Per 28 mesi la Segreteria di Stato per la migrazione (SEM) non ha preso alcuna decisione sul caso di una famiglia somala che aveva fatto domanda d'asilo in Svizzera nonostante avessero un permesso di soggiorno in Italia. Alla base di questo blocco c'è il rifiuto delle autorità italiane di cooperare con quelle svizzere per quanto riguarda l'asilo. Nel marzo 2023 l'Italia aveva accettato di riaccogliere questa famiglia, poiché avevano un permesso di soggiorno in Italia come rifugiati. Ma poi... niente. Roma non ha risposto ai solleciti della Svizzera. Tuttavia, secondo l'accordo bilaterale di riammissione, le autorità italiane avrebbero dovuto reagire entro otto giorni. Risultato: quasi due anni dopo, il silenzio continua. Ora il Tribunale amministrativo federale ha quindi stabilito che la Svizzera deve decidere senza ulteriori indugi sulla cooperazione italiana.
Il tribunale ritiene incomprensibile l'inazione della Confederazione. Perché non insistere di più? Interpellato dal Blick su questo caso, il SEM ha rifiutato di rilasciare dichiarazioni. L'ufficio del consigliere federale Beat Jans afferma tuttavia di essere in contatto regolare con le autorità italiane, "dal livello operativo a quello ministeriale".
In questo caso specifico si trattava di una famiglia che aveva già un permesso di soggiorno in Italia. Ma la situazione è ancora più tesa per i cosiddetti casi "Dublino", ovvero persone registrate in Italia che poi chiedono asilo in Svizzera. L'accordo prevede che Roma li riprenda. Dalla fine del 2022, l'Italia non ha più rispettato questo impegno. Le conseguenze per la Svizzera sono gravi: per 1'454 richiedenti l'asilo il termine di trasferimento è scaduto e la Confederazione deve quindi occuparsi direttamente delle loro richieste. Ad oggi, 511 di queste persone hanno ottenuto asilo o sono state ammesse provvisoriamente.

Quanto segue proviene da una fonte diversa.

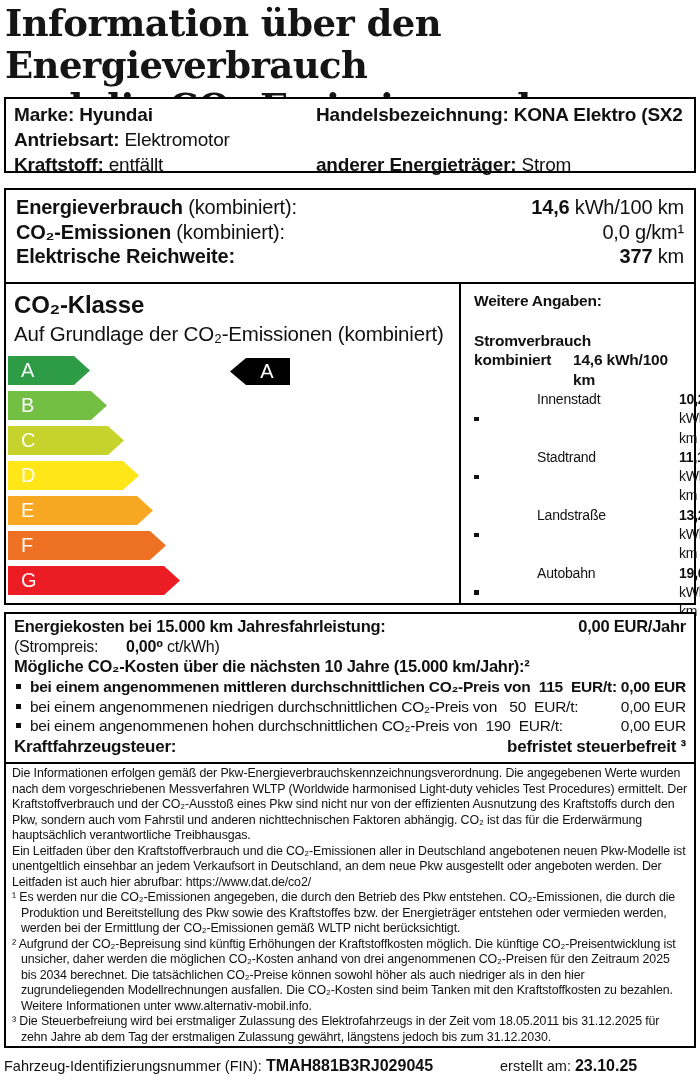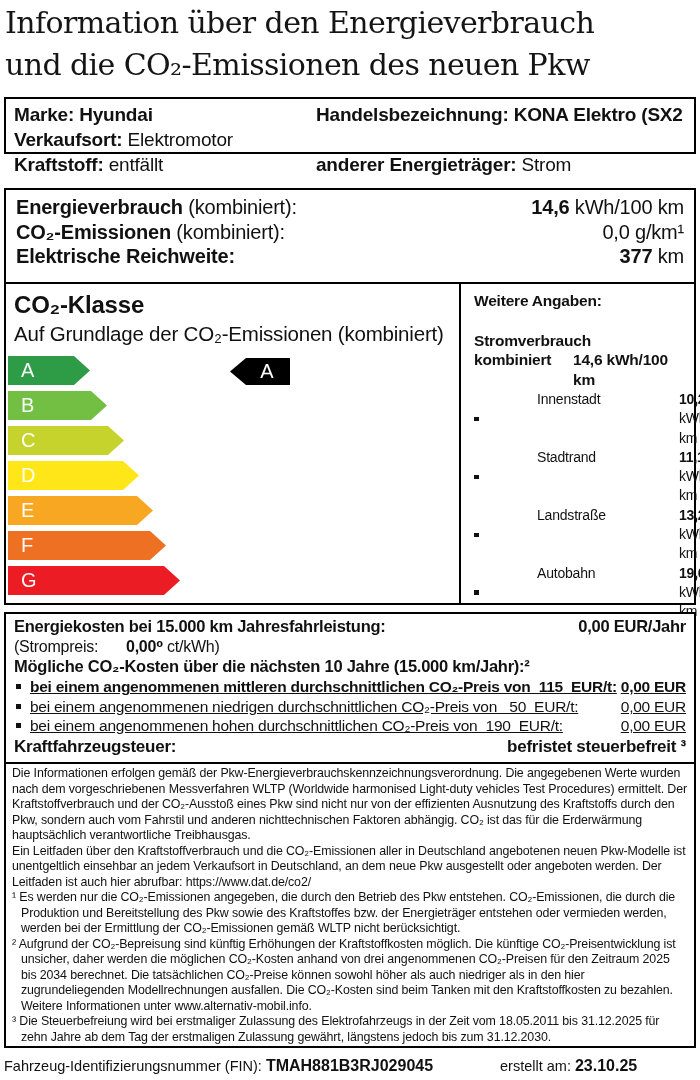"Information über den Energieverbrauch" #title { font-size: 30px -> 37px; font-weight: normal -> bold }
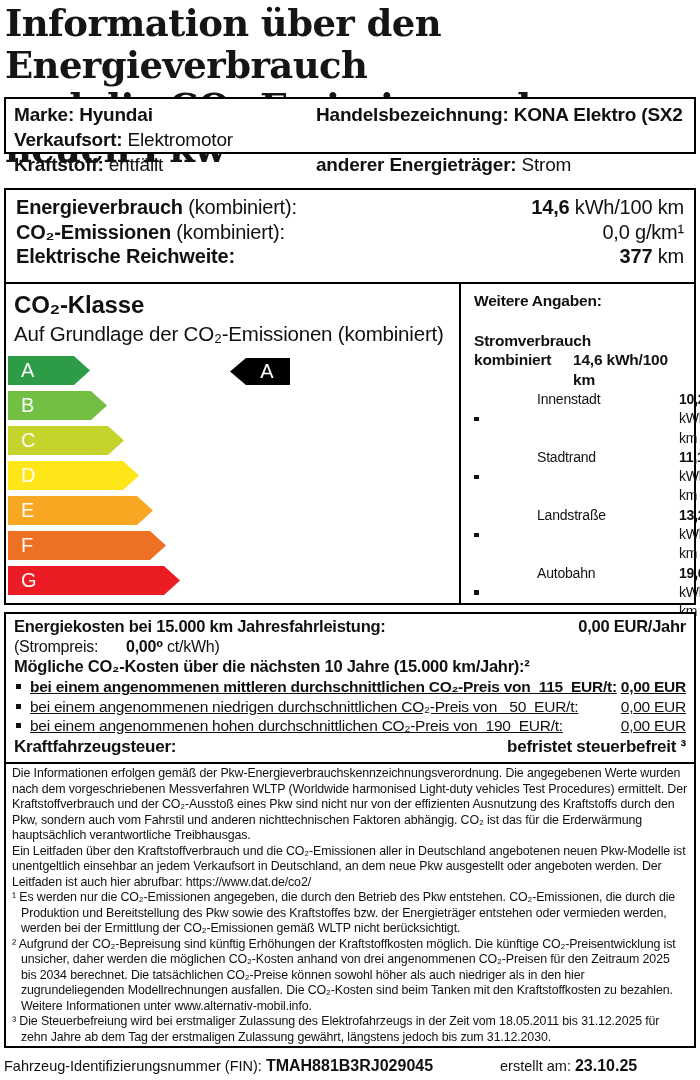"Marke: Hyundai" #box1 { height: 57px -> 76px }
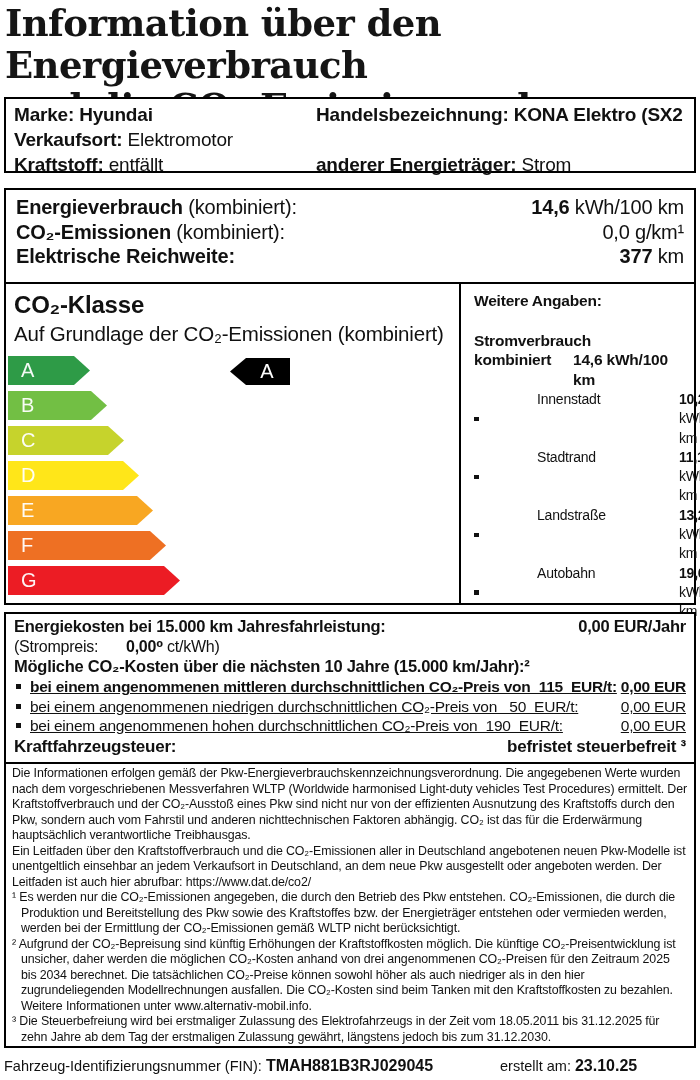"Verkaufsort:" span.lab { text: Verkaufsort -> Antriebsart }
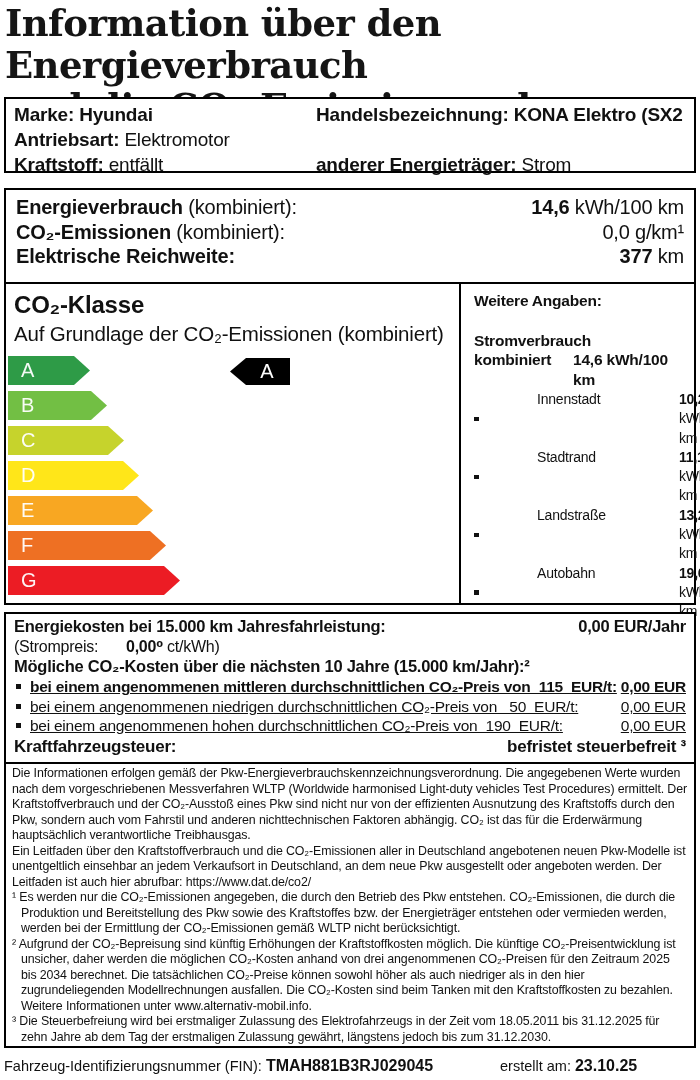"bei einem angenommenen mittleren" .c-brow { text-decoration: underline -> none }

Lo scorso novembre, Beat Jans ha incontrato il suo omologo italiano Matteo Piantedosi. Quest'ultimo si è poi mostrato "pronto a discutere la riammissione dei casi Dublino". Ma concretamente, da allora nulla è cambiato. Anche oggi la SEM assicura semplicemente: "Restiamo in contatto con l'Italia".
Lo stesso problema potrebbe presto presentarsi in Grecia. Dal 2011 la Svizzera non effettua più trasferimenti Dublino verso questo Paese, a causa delle carenze del suo sistema di asilo. La Confederazione, tuttavia, vuole riprenderli, "a un livello basso per gli individui non vulnerabili". Ma per ora tutti i casi sono fermi nei tribunali. Non è stato quindi effettuato alcun trasferimento.
Le prospettive restano fosche. Di recente un tribunale tedesco ha autorizzato i rimpatri in Grecia. In risposta, Atene ha chiarito che non avrebbe più rispettato l'accordo di Dublino.
Come l'Italia, la Grecia si considera sopraffatta e abbandonata dai suoi partner europei. "Finché non ci sarà un'equa ripartizione degli oneri all'interno dell'Unione Europea, la Grecia non accetterà i rimpatri", ha affermato il ministro greco per l'immigrazione, Makis Voridis. Certamente, i casi vengono trattati, ma Atene ammette di "non essere particolarmente aperta". Lo scenario italiano potrebbe quindi ripetersi presto con la Grecia per la Svizzera.